The official reasons given for calling off the merger include “inordinate delays caused by legal and regulatory uncertainties, various interventions by vested interests, policy directives impacting bank financing for telecom and changed industry dynamics.”

But this is how the translation looks: “Delays caused by legal and regulatory uncertainties” could refer to court restraints on Aircel from selling its 2G spectrum, and Telecom Regulatory Authority of India (TRAI’s) decision to cut the Interconnect Usage Charge (IUC) from 14 paise per call terminating on a network to 6 paise; the reference to “various interventions by vested interests” could be a reference to shareholders who went to court on frivolous issues, and parties like Ericsson, which has filed insolvency proceedings to recover Rs 1,154 crore, according to a Mint report; “policy directives impacting bank financing” could refer to the Reserve Bank of India’s new powers to force banks to resolve bad debts, which will surely impact RCom, which has over Rs 47,000 crore in debts; and “changed industry dynamics” obviously refers to brother Mukesh Ambani’s entry in telecoms with Reliance Jio.

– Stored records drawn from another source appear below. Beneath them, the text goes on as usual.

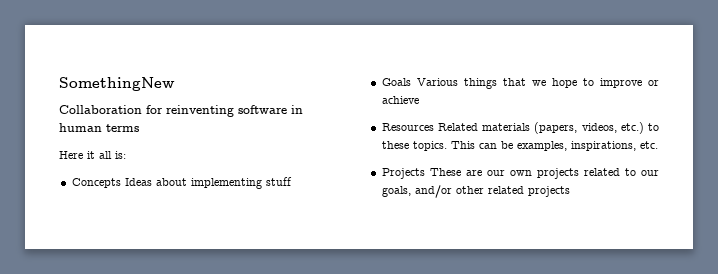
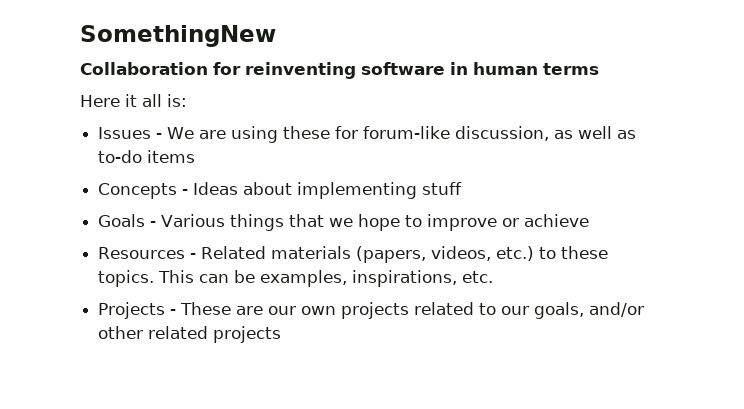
+ Issues - We are using these for forum-like discussion, as well as to-do items
- Concepts Ideas about implementing stuff
+ Concepts - Ideas about implementing stuff
- Goals Various things that we hope to improve or achieve
+ Goals - Various things that we hope to improve or achieve
- Resources Related materials (papers, videos, etc.) to these topics.
+ Resources - Related materials (papers, videos, etc.) to these topics.
- Projects These are our own projects related to our goals, and/or other related projects
+ Projects - These are our own projects related to our goals, and/or other related projects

Jio’s super low tariffs have pushed the rest of the industry into consolidation and losses. According to TRAI, in the quarter ending June, average revenues per user were down to Rs 80 from Rs 83 in the previous quarter for GSM players, and from Rs 131 to Rs 124 for CDMA players. RCom plays in both technology segments.

Right now, RCom is staying afloat only because banks have agreed to a standstill agreement till December, avoiding a formal declaration of the company as a defaulter.

Given the scale of its debt, RCom has only two alternatives: one is to sell off assets, and the other is to exit completely. Selling off assets means offloading a 51 per cent stake in the tower company, Reliance Infratel, for around Rs 11,000 crore. But that valuation may not hold now, since the Aircel deal is off, and the assumption that Aircel will also use those towers is no longer valid. The tower sale deal with Brookfield may thus be reworked around a lower valuation.

Asset sales may also include Reliance Infra’s Mumbai power generation and distribution assets, and BusinessLine has reported one bid for around Rs 13,000 crore from Greenko. But the Mumbai power distribution company is a crown jewel, and selling it means Reliance Infra will be a shadow of its former self once it is sold. Last year, it had sold its cement unit to Birla Corp, and it is said to be trying to flog its toll road assets, perhaps for as much as Rs 9,000-10,000 crore.

But here’s the point: the proposed sales, whether of the towers business, or the road assets, have been bandied about for years, and they have simply been delayed to the point where Anil Ambani cannot drive a hard bargain with potential buyers. When buyers know your financial position, what is the chance that you will get a good price?

Even for Aircel, going it alone could result in a faster deal than trying to throw all the assets in the pot with RCom and then hoping for the best. A merger only means a bigger debt pile in the merged entity.

Now, as a standalone entity, Aircel may find it easier to sell to the highest bidder, though there will obviously be no net price to be received by the seller. Telenor exited by hawking its Indian business to Airtel for effectively a zero price. What it gained was an exit from its debts and spectrum liabilities.

For RCom, full exit may be an easier option than trying to hawk assets and staying afloat. In July 2017, RCom had 81 million subscribers and Aircel 90 million. Two years ago, when they first talked merger, RCom had 110 million subscribers, and Aircel around 84 million.

It should be clear who is slipping. It is RCom, not Aircel, which has stronger promoters in Malaysia’s Maxis.